Some Canadians are boycotting U.S. products, but the reality is more complex.
Canada’s Economic Reality in 2025

We’re a group of small businesses across several sectors, but right now we share one thing in common: we’ve all been losing sleep with the on-again off-again situationship of 25% Trump tariffs on goods exported to the U.S.
For exporting businesses, it means that a significant portion of total sales will automatically cost 25% more south of the border. Like many Canadian businesses, some of our members are already thinking about pulling out of American markets entirely, rather than risk non-moving stock.
For others, who import goods from the U.S., it means two things: one, our Canadian dollar is likely about to become weaker. Two, Canadian shoppers (and some Provincial governments) are starting to boycott U.S. products in solidarity with Canadian businesses and in support of the Canadian economy.
We agree that it’s time to strengthen Canada’s competitive advantage – both to open new markets abroad and build resilience in our domestic economy.
However, boycotts are tricky because they can have unintended effects – and in this case, avoiding goods made in the US writ large can actually harm the small Canadian businesses that shoppers seek to help!
Let’s dive into how shoppers can ensure they help, not harm, Canadian businesses.
Buying local is better than only buying Canadian
There are lists going around to help shoppers buy made-in-Canada grocery products, but for some sectors, it’s a lot harder to procure Canadian-made goods.
Take Footprints on Muskoka, a value-oriented retailer in Ontario’s Muskoka region. Their focus is on affordable products that everyone can afford. However, if they sourced purely Canadian, many of their current customers would be priced out.

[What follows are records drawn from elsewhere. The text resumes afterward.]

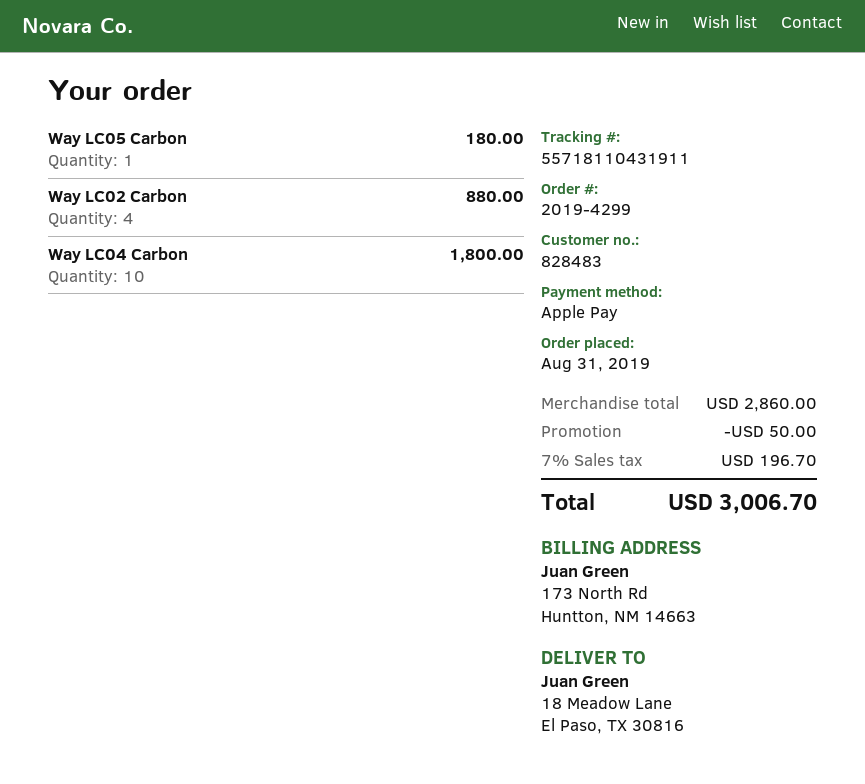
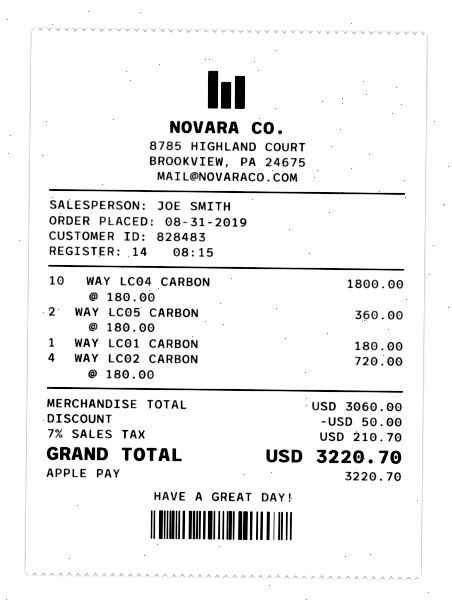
Way LC05 Carbon: 1 for 180.00 -> 2 for 360.00
Way LC02 Carbon: 4 for 880.00 -> 4 for 720.00
WAY LC01 CARBON: none -> 1 for 180.00
subtotal: 2860.00 -> 3060.00
tax: 7% = 196.70 -> 7% = 210.70
total: 3006.70 -> 3220.70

It’s tempting to think that the best way to counter U.S. tariffs is to buy only Canadian-made goods. But in many sectors, that’s simply not possible – there aren’t enough domestic manufacturers to meet demand, and when they do exist, their prices are often double those of their U.S. competitors. Canadian manufacturers simply doesn’t have the economies of scale necessary to always compete on price.

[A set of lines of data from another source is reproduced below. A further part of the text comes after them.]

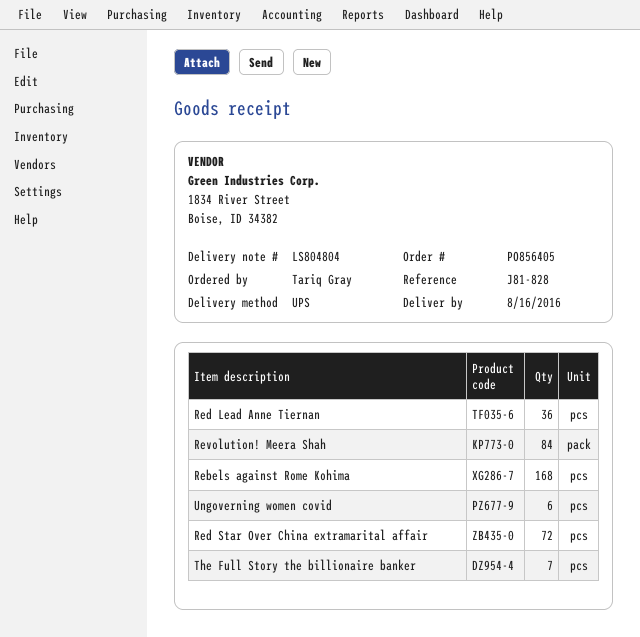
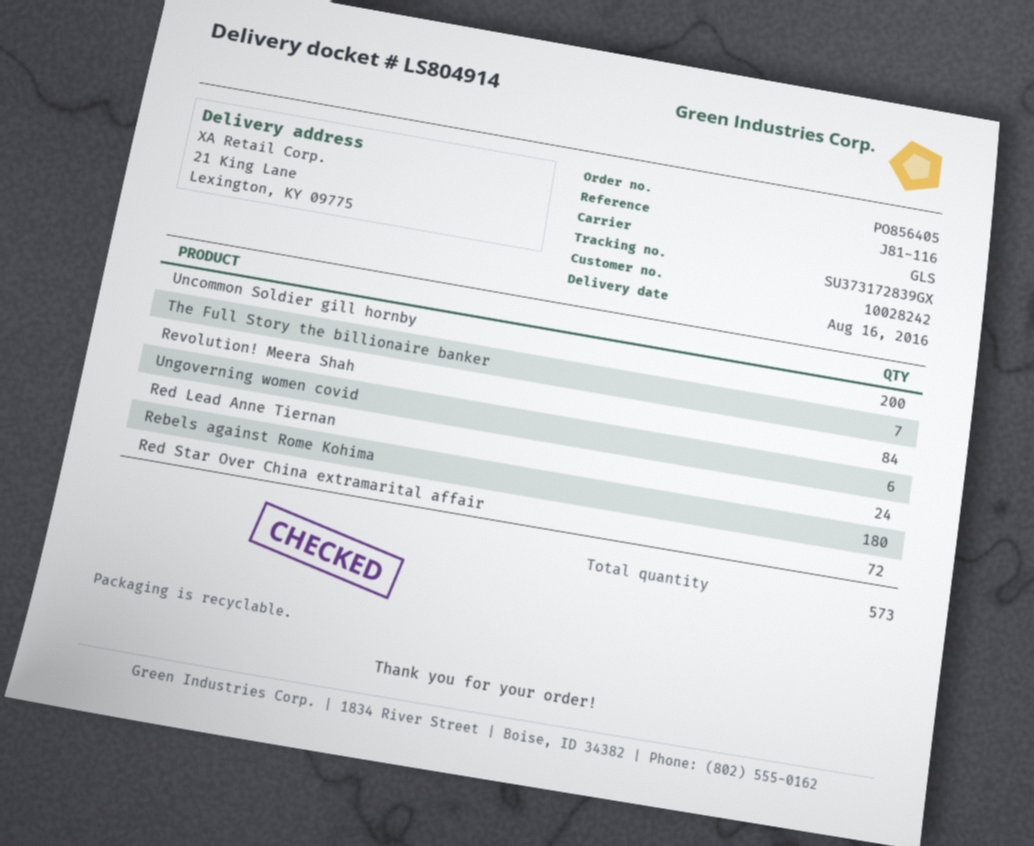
delivery note number: LS804804 -> LS804914
reference: J81-828 -> J81-116
shipping method: UPS -> GLS
Red Lead Anne Tiernan: 36 -> 24
Rebels against Rome Kohima: 168 -> 180
Uncommon Soldier gill hornby: none -> 200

So what is within reach for every Canadian shopper? Choosing to support Canadian-owned businesses.
Choosing to support Canadian-owned businesses.

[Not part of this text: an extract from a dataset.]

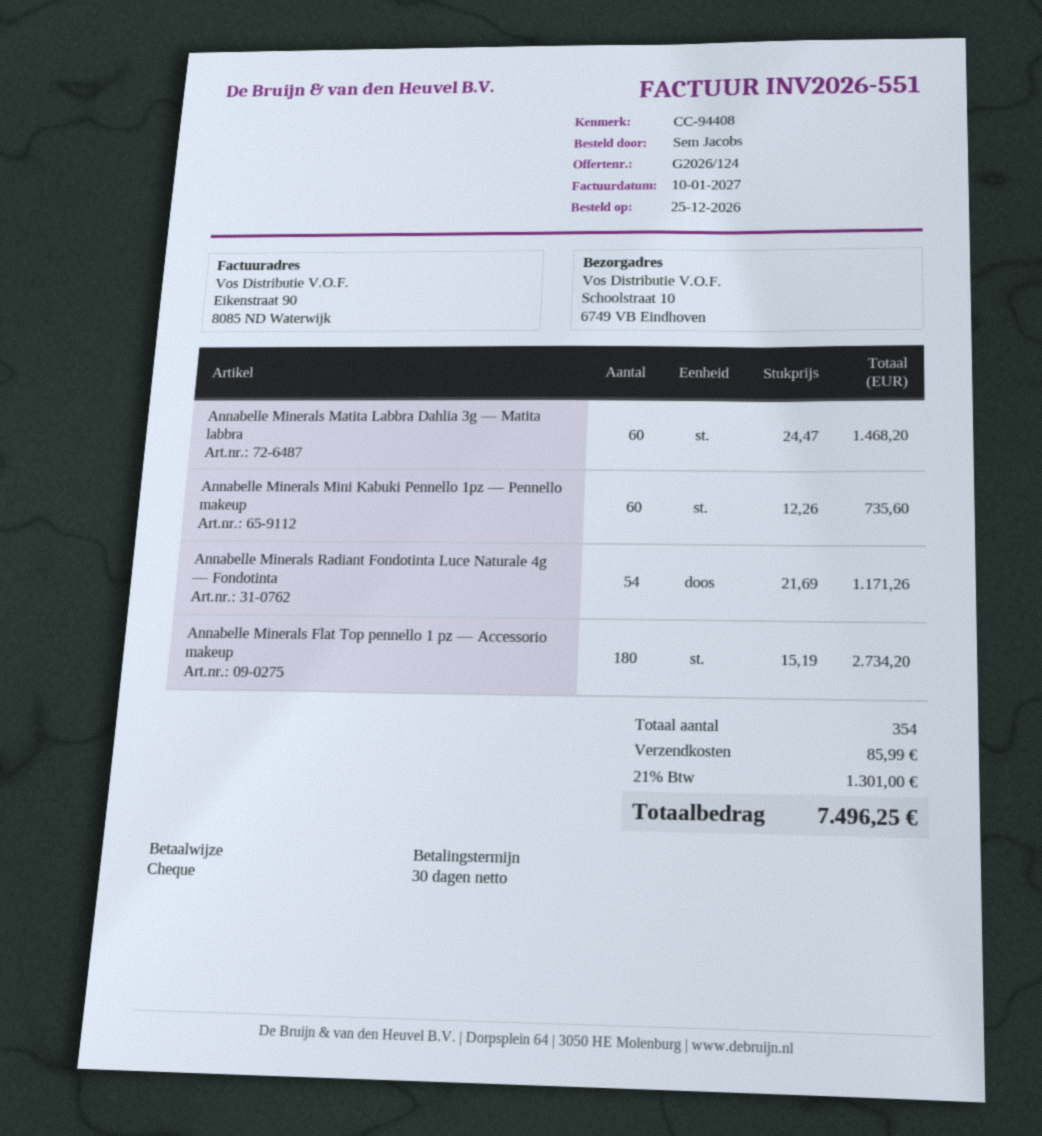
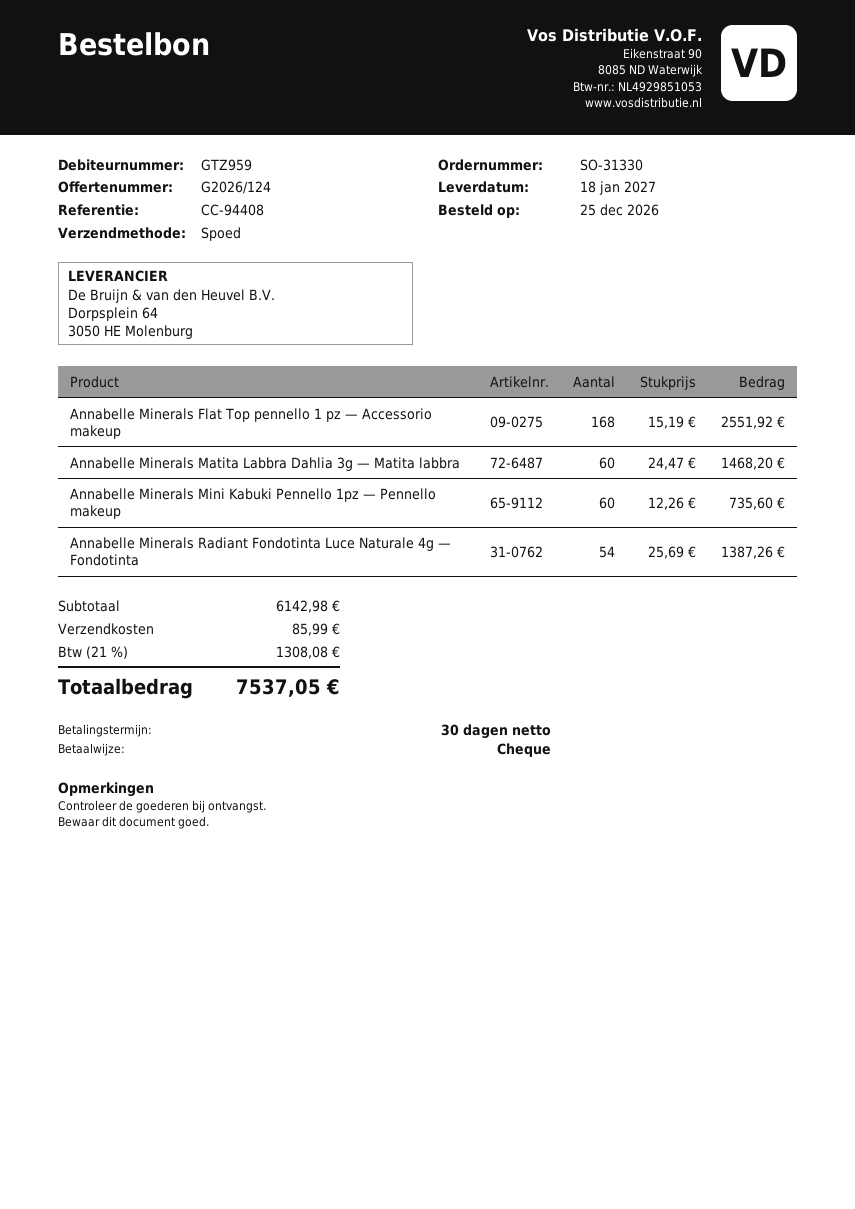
Annabelle Minerals Radiant Fondotinta Luce Naturale 4g — Fondotinta: 54 x 21.69 = 1171.26 -> 54 x 25.69 = 1387.26
Annabelle Minerals Flat Top pennello 1 pz — Accessorio makeup: 180 x 15.19 = 2734.20 -> 168 x 15.19 = 2551.92
tax: 21% = 1301.00 -> 21% = 1308.08
total: 7496.25 -> 7537.05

Locally owned retailers, restaurants, and service providers keep far more money circulating in the local economy – 2 to 4 times more than chains and big-box stores. They hire locally, source regionally whenever possible, and reinvest their earnings in the community instead of extracting those dollars for distant corporate shareholders.
Every time you shop, you’re making a choice about where your dollars go. Keeping your spending in Canadian hands – whether the products themselves are made here or not – is the best way to strengthen our economy in an uncertain trade environment.
Shopping small is better than shopping at chains
Before heading to Canadian Tire, consider shopping on your local main street for necessities.
Why?
Major chains like CanTire are owned by major investors, including institutional investors.
An institutional investor is a firm with millions of dollars (or more!) invested in large quantities, often at preferential prices, with the intention to make a profit.
Rather than prioritize building an employee-focused culture that values workers, ensures staff are paid fairly and receive benefits and job opportunities, and contributes to their local economy, their ambition is profit above all else.
Institutional investors are not connected to the community where a store operates. Whether they’re providing a skills-building experience to local workers or keeping money in local hands is not a concern for them.
On the flip side, locally owned main street businesses have owners and workers who live and play in the community. The multiplier effect means that when a worker gets paid, they spend it at the local gift store, coffee shop and taco bar, helping sustain jobs in that community.
Money exchanges hands within that area and creates revenue at several businesses – which directly translates into secure jobs in the community. The best way to support Canadian is to make sure everyone has a job, businesses have sales, and we’re able to expand partnerships in new regions & countries that support stability.
“Spending locally creates more Good Jobs in Canada – which is a great way to build a stronger economy.” – Liliana Locke, Knowledge Director
Buying local is key to a stronger Canada, and a great option for shoppers to show they are Proudly Canadian. In our next post, we’ll explore how to move consumers to action and make sure Canadian businesses benefit as soon as possible.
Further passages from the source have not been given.